姜南溪:“讓我住最偏僻清冷的院子,將我身邊父母留下來的忠仆害死的害死,發賣的發賣。然后將龔嬤嬤那種刁奴安排在我身邊,讓我受盡刁難和欺凌。”
“在你們整個定遠侯府吸著我的血錦衣玉食時,我卻吃不飽穿不暖,在冬日里被凍得瑟瑟發抖,手腳上長滿凍瘡。”
“為了先皇的賞賜,你們捏著鼻子讓沈翊軒答應娶我。”
“可是在姜思瑤出現后,一切又變了。”
“你們想,反正都是姜家的女兒,只要娶回來,就能拿到先皇賞賜。與其娶我這個討人厭的,還不如娶神醫谷高徒的姜思瑤。”

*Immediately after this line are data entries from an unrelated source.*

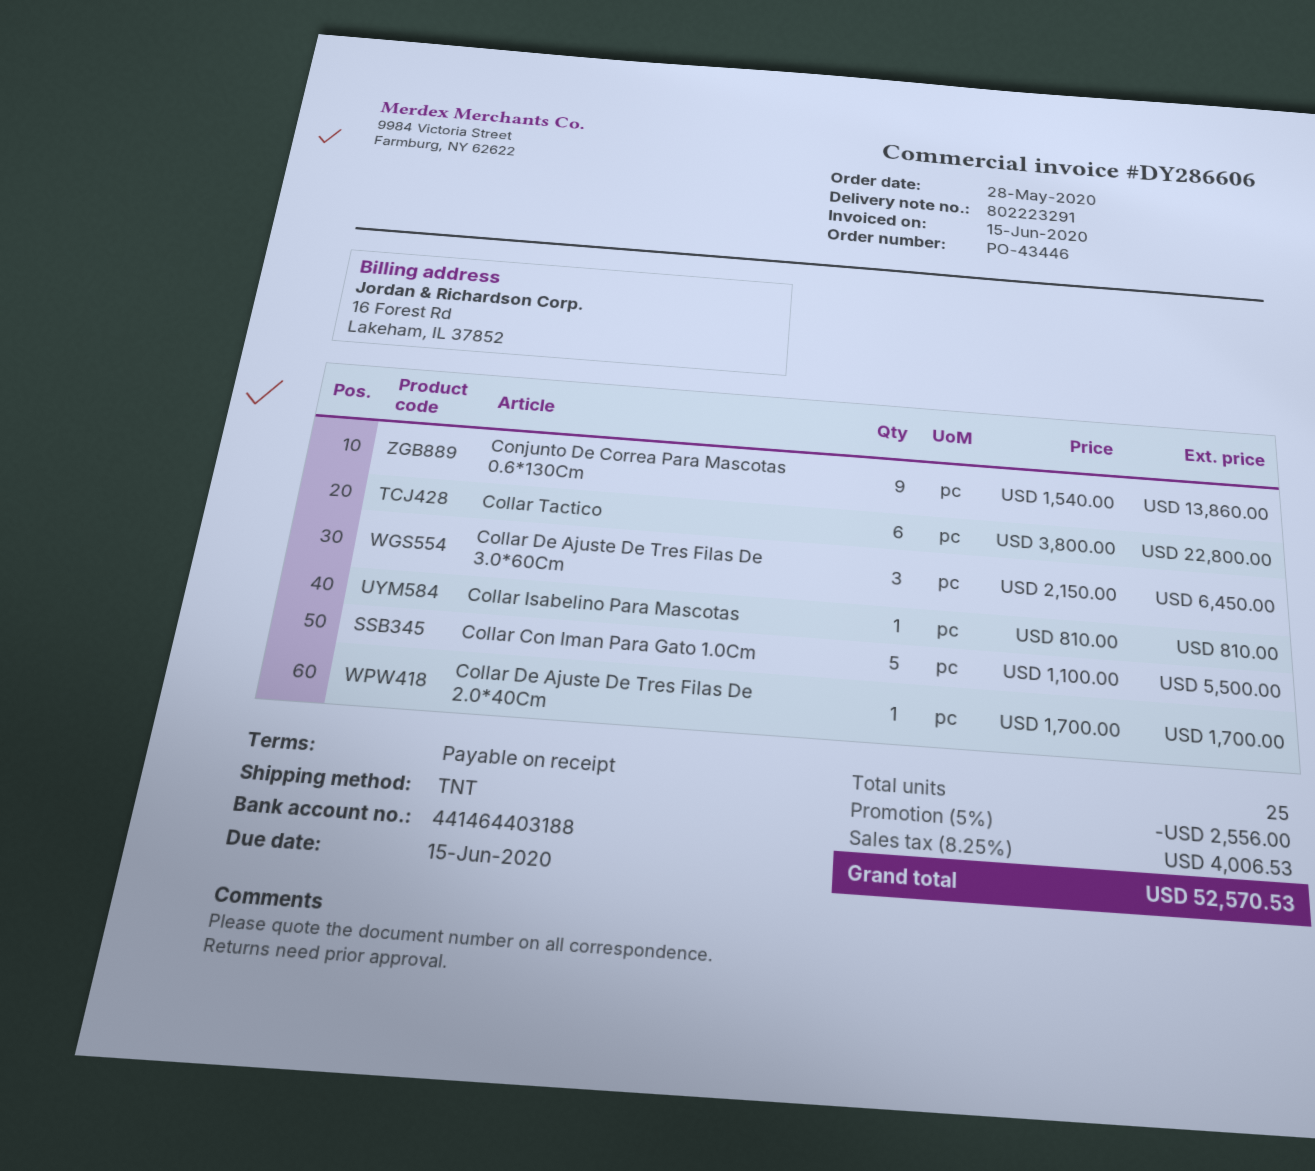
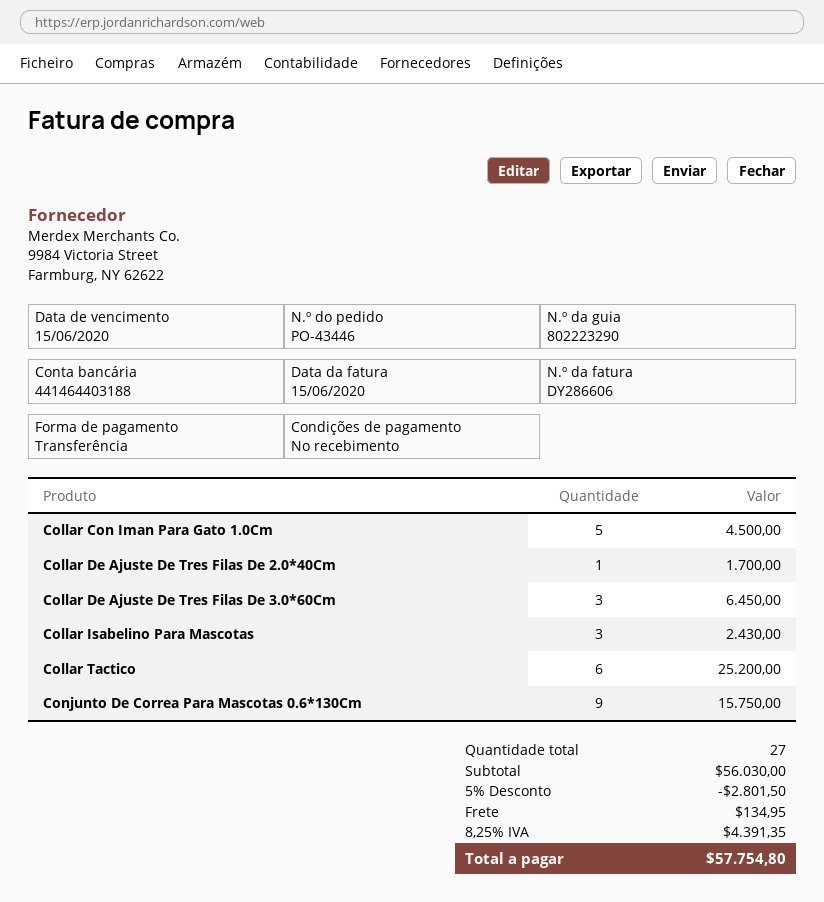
delivery note number: 802223291 -> 802223290
Conjunto De Correa Para Mascotas 0.6*130Cm: 9 for 13860.00 -> 9 for 15750.00
Collar Tactico: 6 for 22800.00 -> 6 for 25200.00
Collar Isabelino Para Mascotas: 1 for 810.00 -> 3 for 2430.00
Collar Con Iman Para Gato 1.0Cm: 5 for 5500.00 -> 5 for 4500.00
total quantity: 25 -> 27
discount: 5% = 2556.00 -> 5% = 2801.50
shipping: none -> 134.95
tax: 8.25% = 4006.53 -> 8.25% = 4391.35
total: 52570.53 -> 57754.80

“于是,我被你們徹底放棄,你們一點點敗壞我的名聲,強迫我一個縣主給沈翊軒這個渣滓當妾。”
“我不愿意,就用下藥這種下三濫的手段,讓生米煮成熟飯,讓我名聲盡毀,不得不任你們擺布。”
姜南溪一句句說著。
聲聲泣血,字字錐心。
她在幫“姜南溪”訴說著她的冤屈,她的痛苦。
她無法宣泄的仇恨。
這個姑娘除了天真一點,沒有半分過錯。
可偏偏卻要遭受十年的霸凌折磨。
以至于原本金枝玉葉、落落大方的英國公府大小姐。
竟硬生生被蹉跎成了一個沒有絲毫自信的驚弓之鳥、懦弱小可憐。
而如今,這些曾經霸凌過她的人,不過是遭受了她當初痛苦的十分之一。
就開始受不了了。
竟還想用她曾經的付出與感情道德綁架她?
開什么玩笑?
別說原身已經聽不見,看不見了。
就算此刻原身在這里。
她壓著那傻丫頭的脖子,也絕不會讓她再次心軟。
姜南溪冷笑著看著沈h彤和沈翊武:“不要告訴我,這些事,你們不知道,也沒參與?”
兩人嘴巴微張,半天說不出一句話。
姜南溪的笑容更冷,眼神冰寒如刀:“既然都知道,卻眼睜睜看著,甚至還自己參與欺凌我,你們現在是怎么好意思提出來要當我娘家的?就憑我以前眼瞎對你們這群忘恩負義的白眼狼好,還是憑你們不要臉?”
沈h彤被罵的臉色一陣青一陣白。
沈翊武卻是哭著撲了過來:“我不管,我不管,南溪表姐你既然從前疼小武,現在就必須疼小武,你不能搶走小武的房子,不能把小武趕出去……”
眼看著就要撲到姜南溪懷里死纏爛打。
姜南溪眼神一冷,就要將他甩出去。
下一刻卻聽到一聲清脆的呵斥從旁邊傳來。
“放開娘親!”
緊接著一個小小的拳頭從斜刺里伸出,狠狠砸在沈翊武肚子上。
沈翊武慘叫一聲,捂著肚子跌倒在地上。
“哎喲,疼死我了,疼死我了……嗚嗚嗚,祖母救我!”
柳蕙蘭聽到寶貝小孫子的呼救,心中一緊,連忙便要沖過來。
可另一個人卻比她更快。
一個小小的身影如炮彈一樣沖出去,蹦到沈翊武身上。
隨后捏的死緊的小拳頭,一下下往他臉上、身上招呼。
“讓你欺負娘親,打死你!打死你!”
“還有,娘親以后都不會疼你,只會疼炎炎和夭夭,你這個混蛋,死了這條心吧!”
姜南溪看到這熟悉的小身影都愣住了。